BEGIN Material provided
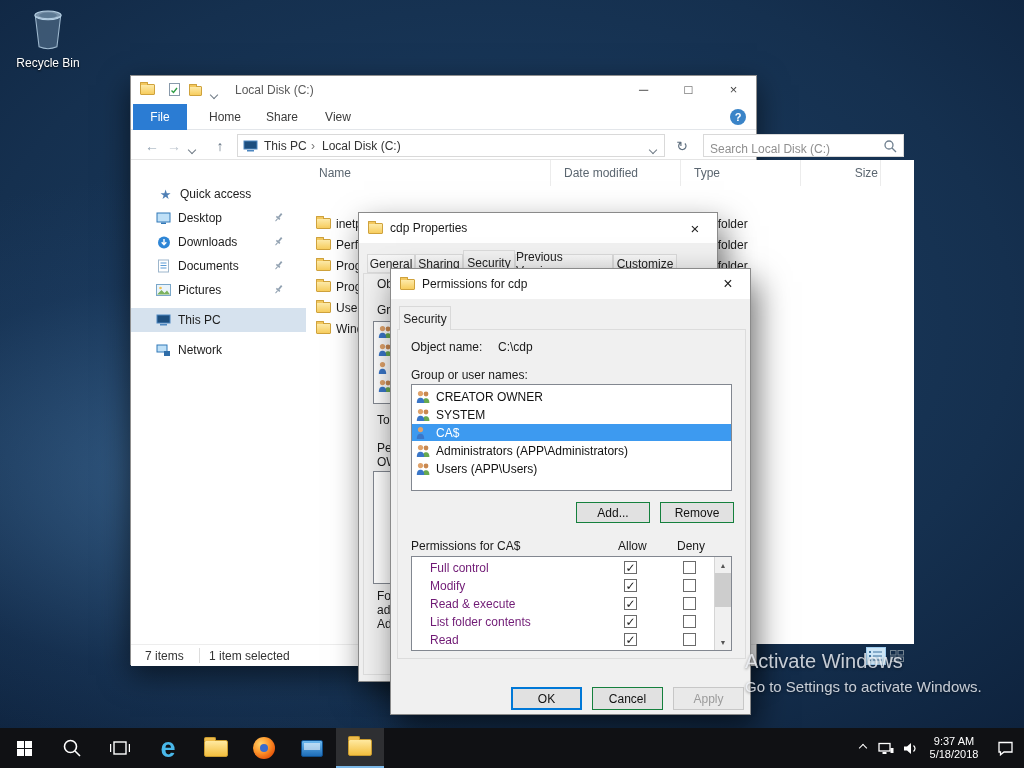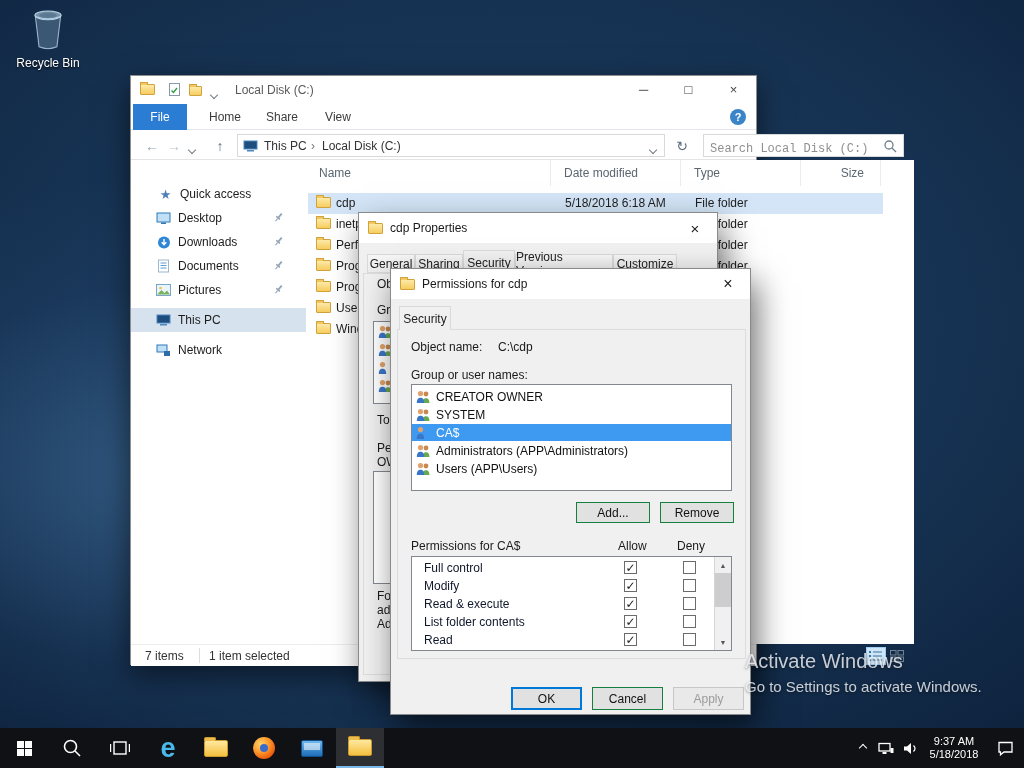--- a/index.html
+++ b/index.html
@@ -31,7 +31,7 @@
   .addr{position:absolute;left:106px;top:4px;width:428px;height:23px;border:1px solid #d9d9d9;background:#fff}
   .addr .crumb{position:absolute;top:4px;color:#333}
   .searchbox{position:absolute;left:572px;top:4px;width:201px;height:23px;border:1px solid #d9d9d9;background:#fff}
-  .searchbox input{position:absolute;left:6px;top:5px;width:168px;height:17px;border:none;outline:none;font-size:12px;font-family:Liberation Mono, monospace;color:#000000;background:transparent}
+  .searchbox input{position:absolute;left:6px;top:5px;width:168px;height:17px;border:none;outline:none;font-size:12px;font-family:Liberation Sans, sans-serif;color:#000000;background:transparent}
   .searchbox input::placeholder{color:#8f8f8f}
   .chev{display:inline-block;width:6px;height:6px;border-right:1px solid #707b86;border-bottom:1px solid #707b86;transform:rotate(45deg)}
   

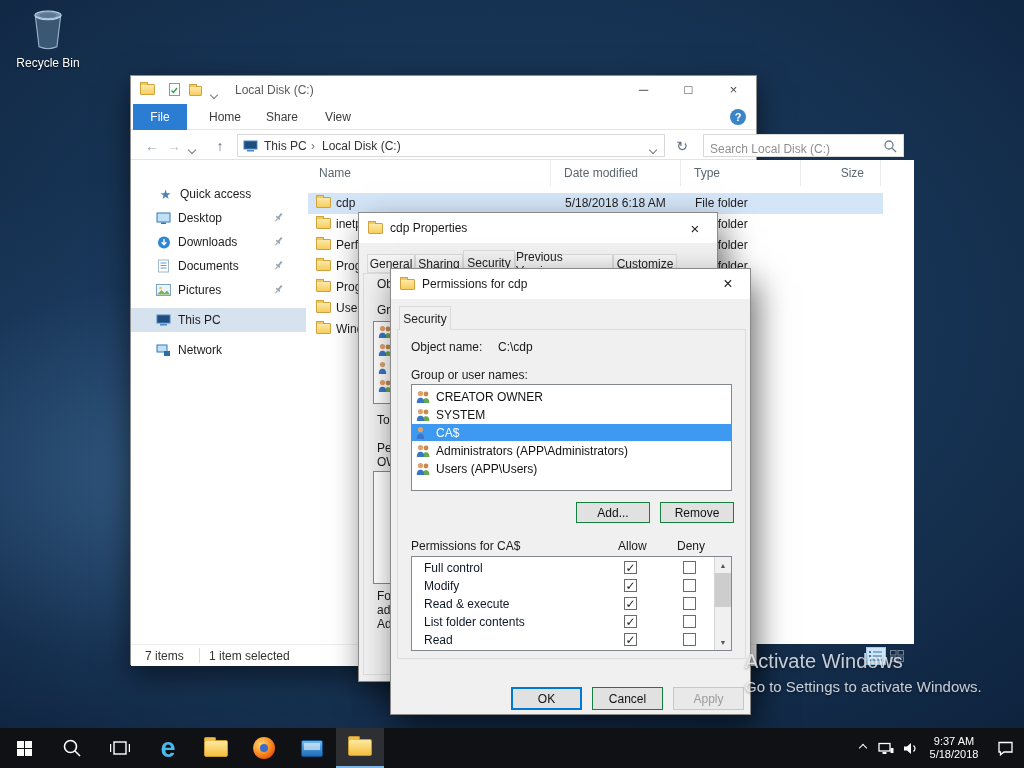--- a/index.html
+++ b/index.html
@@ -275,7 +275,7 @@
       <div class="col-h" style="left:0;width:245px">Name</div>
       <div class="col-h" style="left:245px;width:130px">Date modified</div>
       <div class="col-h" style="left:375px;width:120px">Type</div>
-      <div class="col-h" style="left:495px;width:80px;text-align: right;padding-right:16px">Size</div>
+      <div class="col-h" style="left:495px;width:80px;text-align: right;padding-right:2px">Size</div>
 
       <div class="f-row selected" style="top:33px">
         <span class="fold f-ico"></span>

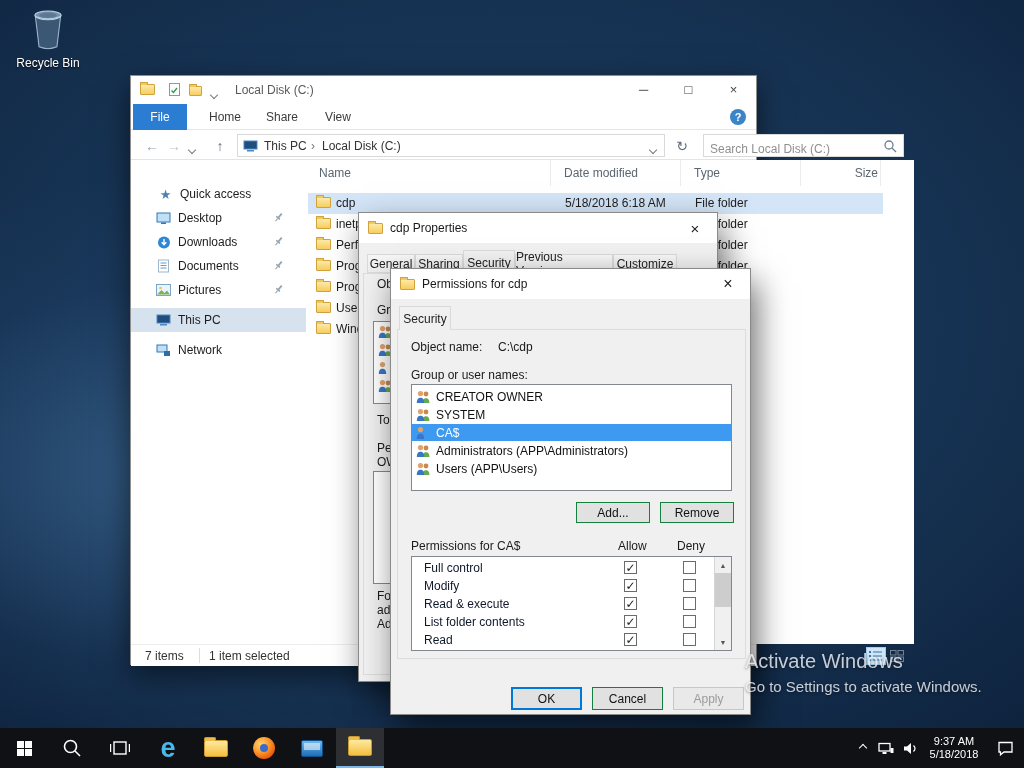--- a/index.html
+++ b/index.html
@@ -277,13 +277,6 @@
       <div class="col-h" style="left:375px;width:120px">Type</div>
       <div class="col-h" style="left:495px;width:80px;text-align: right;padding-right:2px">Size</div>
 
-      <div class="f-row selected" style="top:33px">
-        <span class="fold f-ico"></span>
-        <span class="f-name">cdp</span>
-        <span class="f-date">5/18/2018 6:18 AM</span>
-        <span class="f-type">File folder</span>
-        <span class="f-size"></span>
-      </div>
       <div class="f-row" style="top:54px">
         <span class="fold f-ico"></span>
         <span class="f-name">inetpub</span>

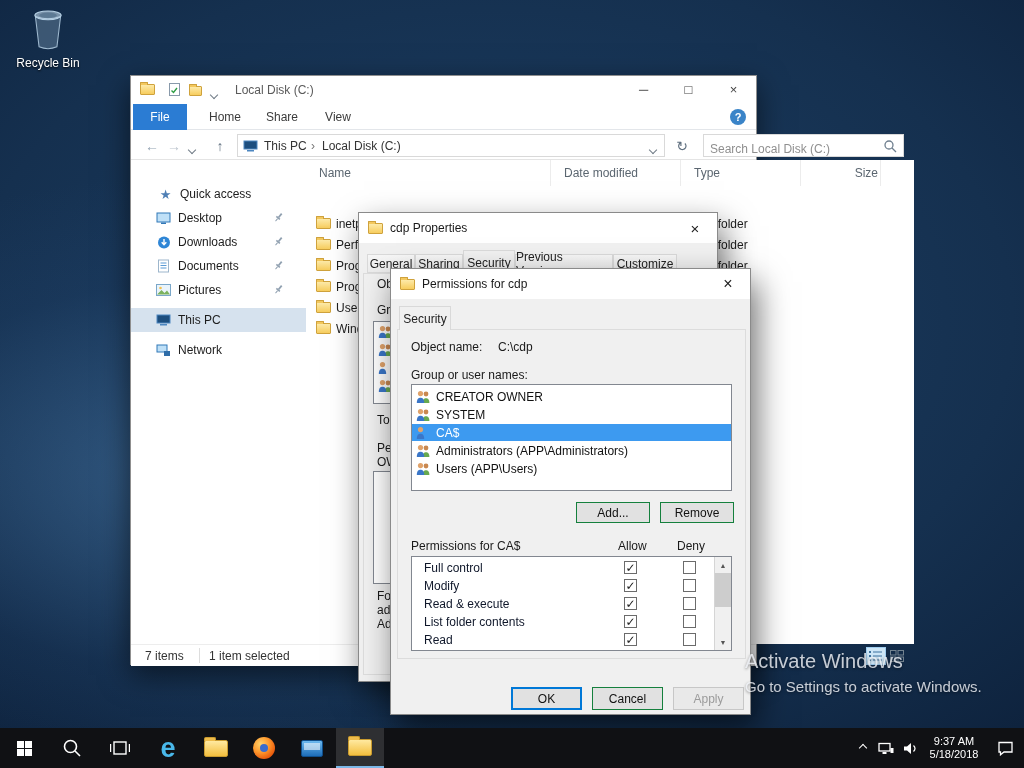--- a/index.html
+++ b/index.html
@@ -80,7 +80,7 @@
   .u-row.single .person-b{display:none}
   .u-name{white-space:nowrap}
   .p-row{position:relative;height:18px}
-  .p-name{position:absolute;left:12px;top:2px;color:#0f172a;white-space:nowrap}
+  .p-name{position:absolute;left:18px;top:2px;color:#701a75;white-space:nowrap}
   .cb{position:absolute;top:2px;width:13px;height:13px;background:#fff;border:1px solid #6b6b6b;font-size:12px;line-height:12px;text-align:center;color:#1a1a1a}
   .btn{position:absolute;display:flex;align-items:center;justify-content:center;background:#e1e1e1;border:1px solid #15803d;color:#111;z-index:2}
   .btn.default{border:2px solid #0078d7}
END Material provided
BEGIN Material provided
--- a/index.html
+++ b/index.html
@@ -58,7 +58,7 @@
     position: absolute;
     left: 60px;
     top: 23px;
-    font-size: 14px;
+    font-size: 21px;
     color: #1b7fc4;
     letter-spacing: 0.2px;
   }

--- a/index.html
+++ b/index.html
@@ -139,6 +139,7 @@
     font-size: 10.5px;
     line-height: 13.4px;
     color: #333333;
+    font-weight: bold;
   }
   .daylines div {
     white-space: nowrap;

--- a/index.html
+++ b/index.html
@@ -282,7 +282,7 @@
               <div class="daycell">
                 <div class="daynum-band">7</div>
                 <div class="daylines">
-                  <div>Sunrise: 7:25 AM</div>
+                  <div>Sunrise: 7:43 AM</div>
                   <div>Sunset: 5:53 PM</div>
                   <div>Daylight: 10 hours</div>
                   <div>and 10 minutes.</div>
END Material provided
> **Activity**:
Say the number of lines above that include "selected", and only that.

> **Completed exercise**:
2